TASK STATEMENT
Without any pictures, reproduce exactly the lines running from the line containing "Liberation Sans, sans-serif" through the end of the entries.

[Dataset items]
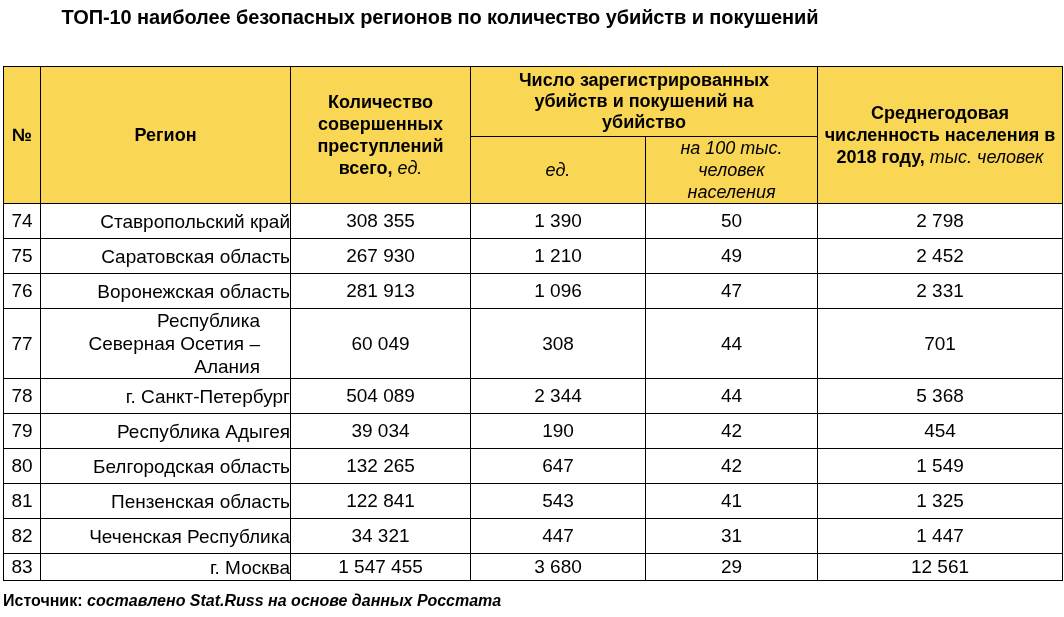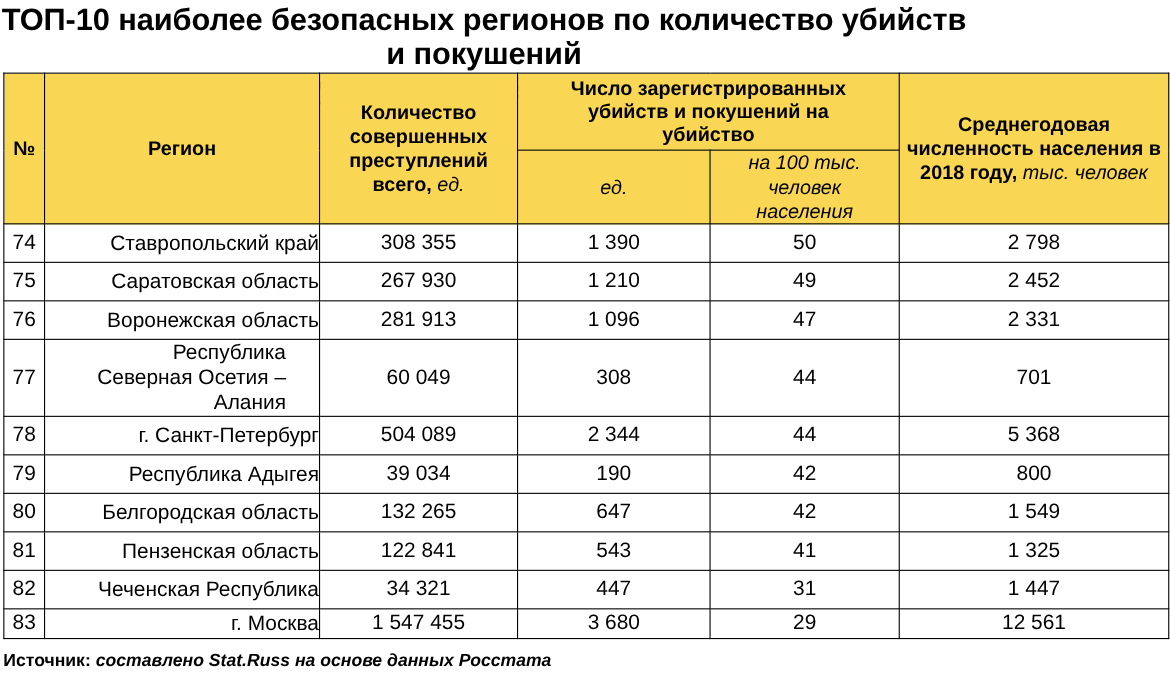"ТОП-10 наиболее безопасных регионов по" .title { font-size: 28px -> 20px }
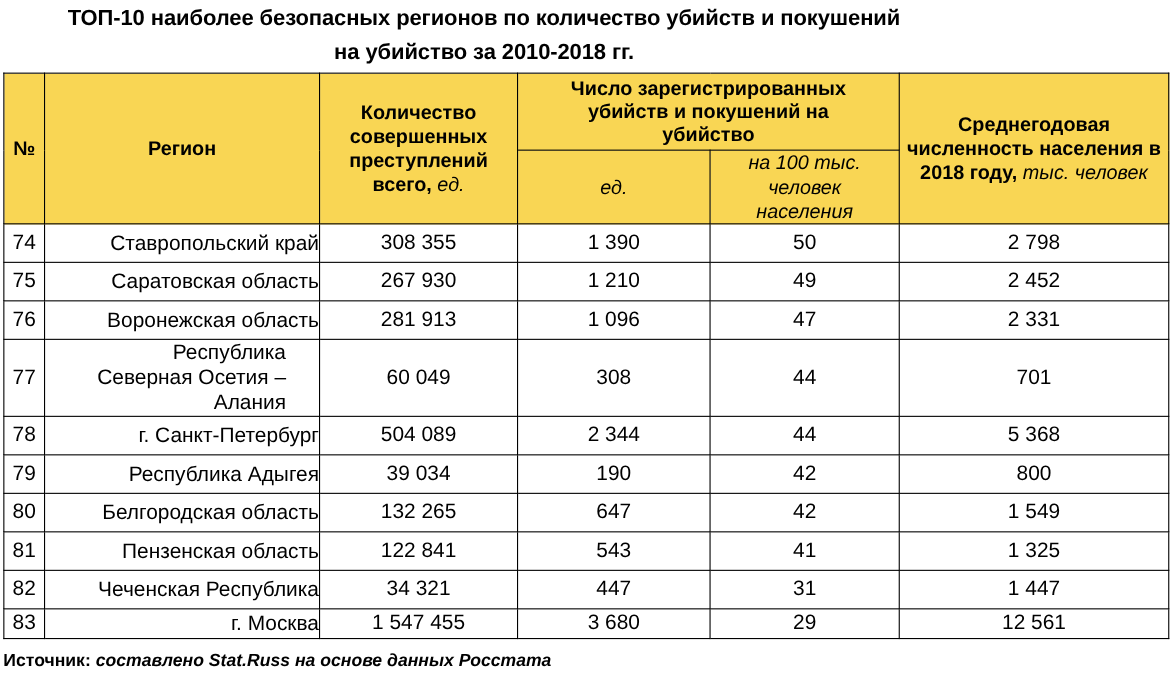"на убийство за 2010-2018 гг." div { html: <div>на убийство за 2010-2018 гг.</div> -> none }
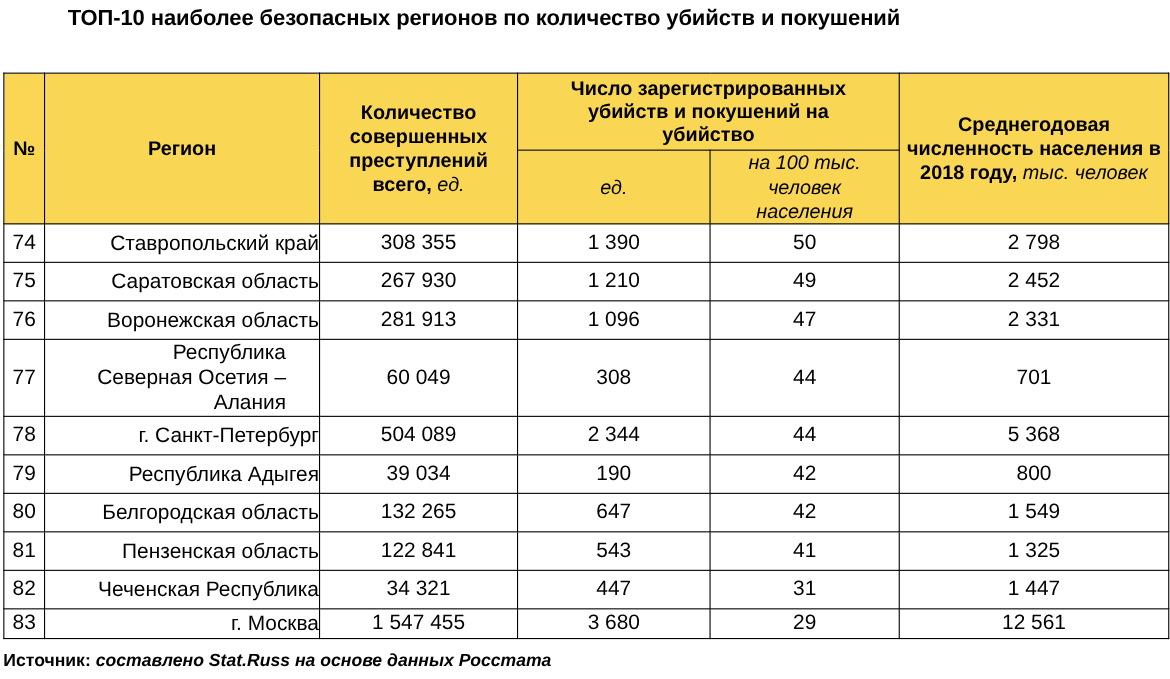"800" td { text: 800 -> 454 }
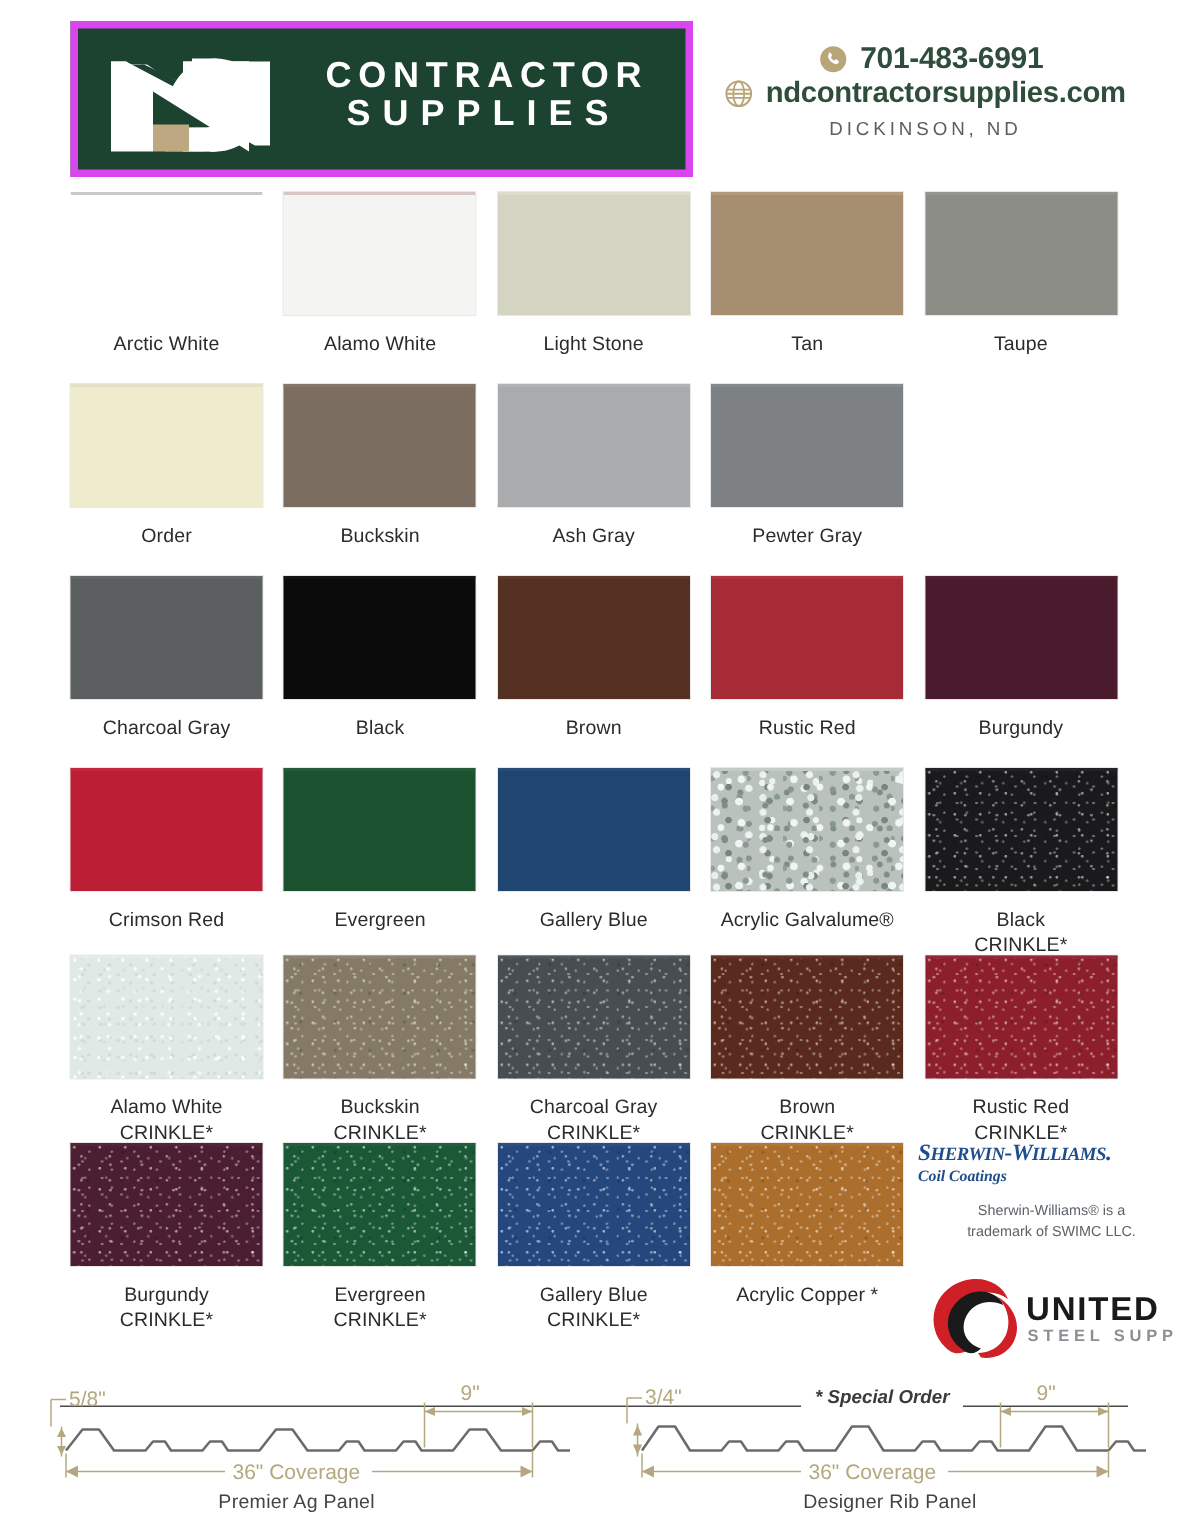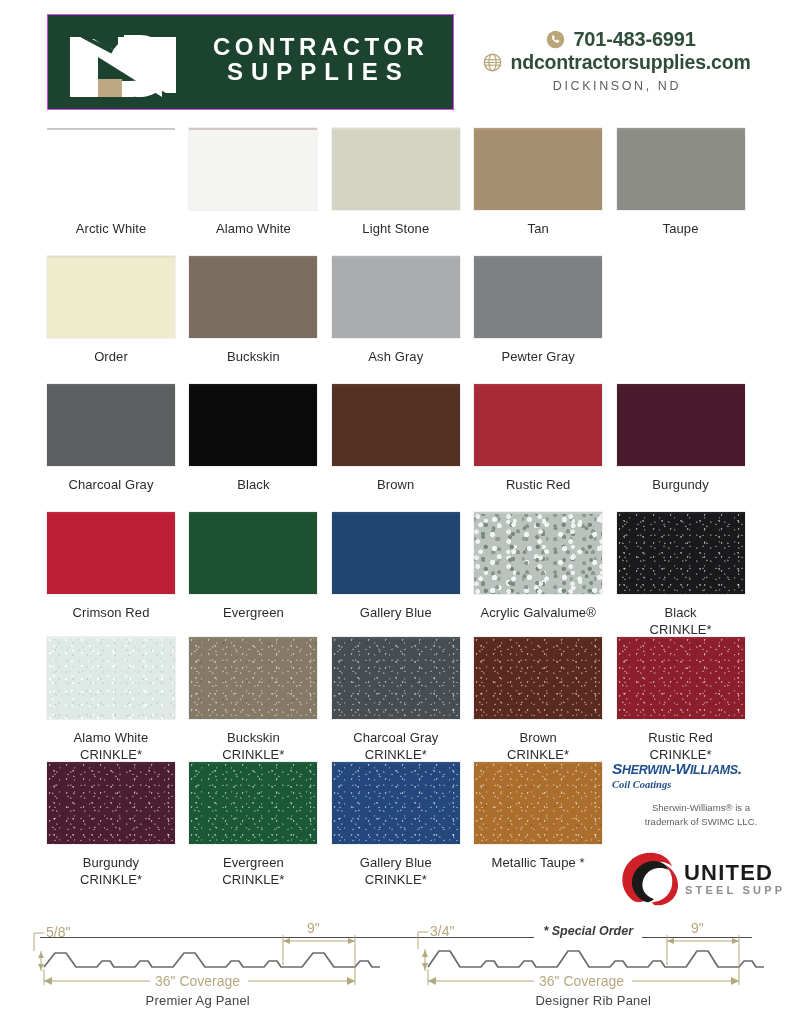"CONTRACTOR" .logo-box { border: 1px solid #d946ef -> 5px solid #d946ef }
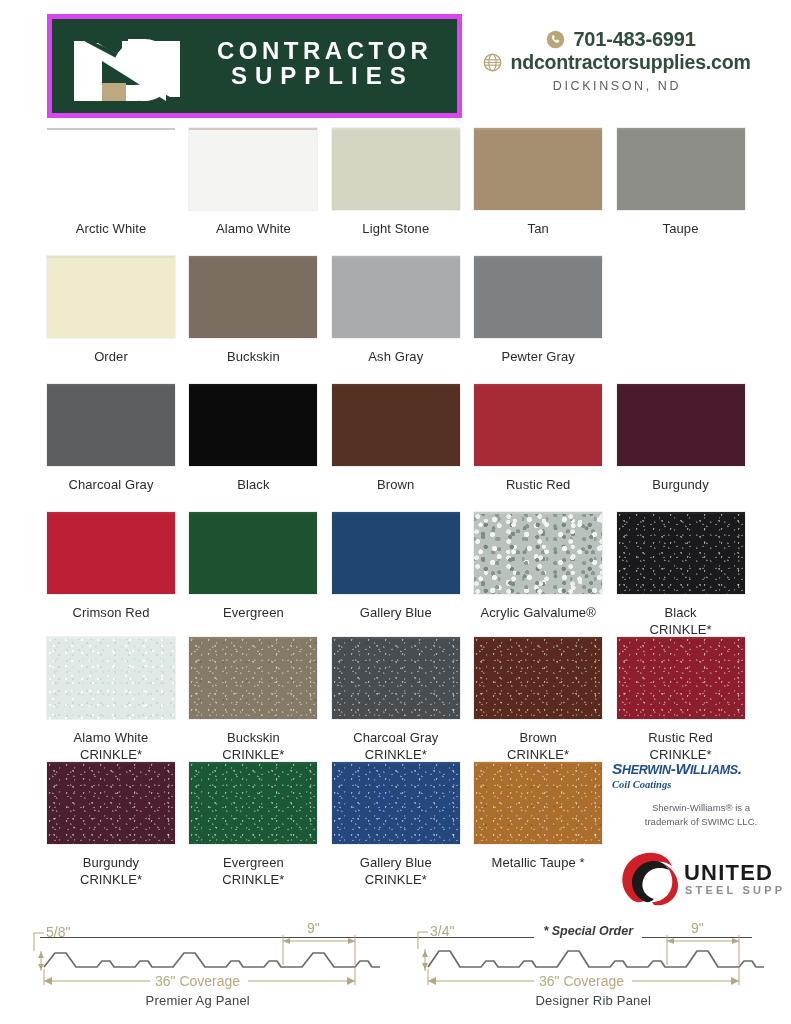"SHERWIN-WILLIAMS." .sw-logo { font-family: Liberation Sans, sans-serif -> Liberation Serif, serif }
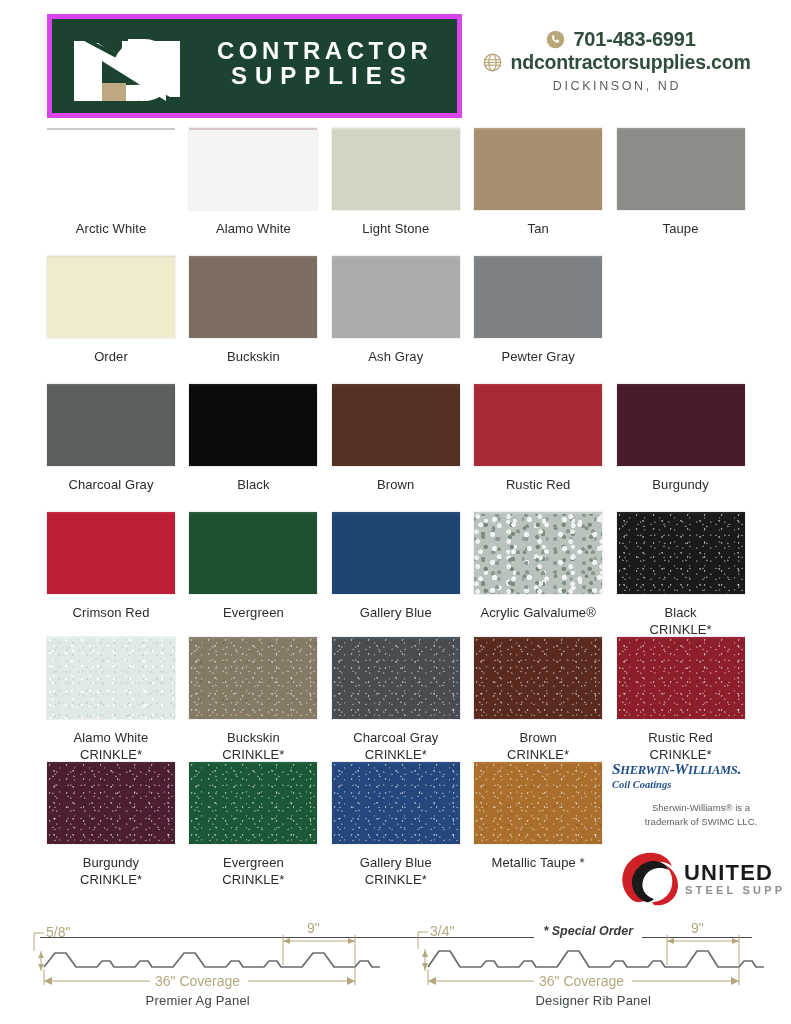"Metallic Taupe *" div.chip-label { text: Metallic Taupe -> Acrylic Copper }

COMPLETED TASK
"SHERWIN-WILLIAMS." .sw-logo { font-family: Liberation Sans, sans-serif -> Liberation Serif, serif }
"Metallic Taupe *" div.chip-label { text: Metallic Taupe -> Acrylic Copper }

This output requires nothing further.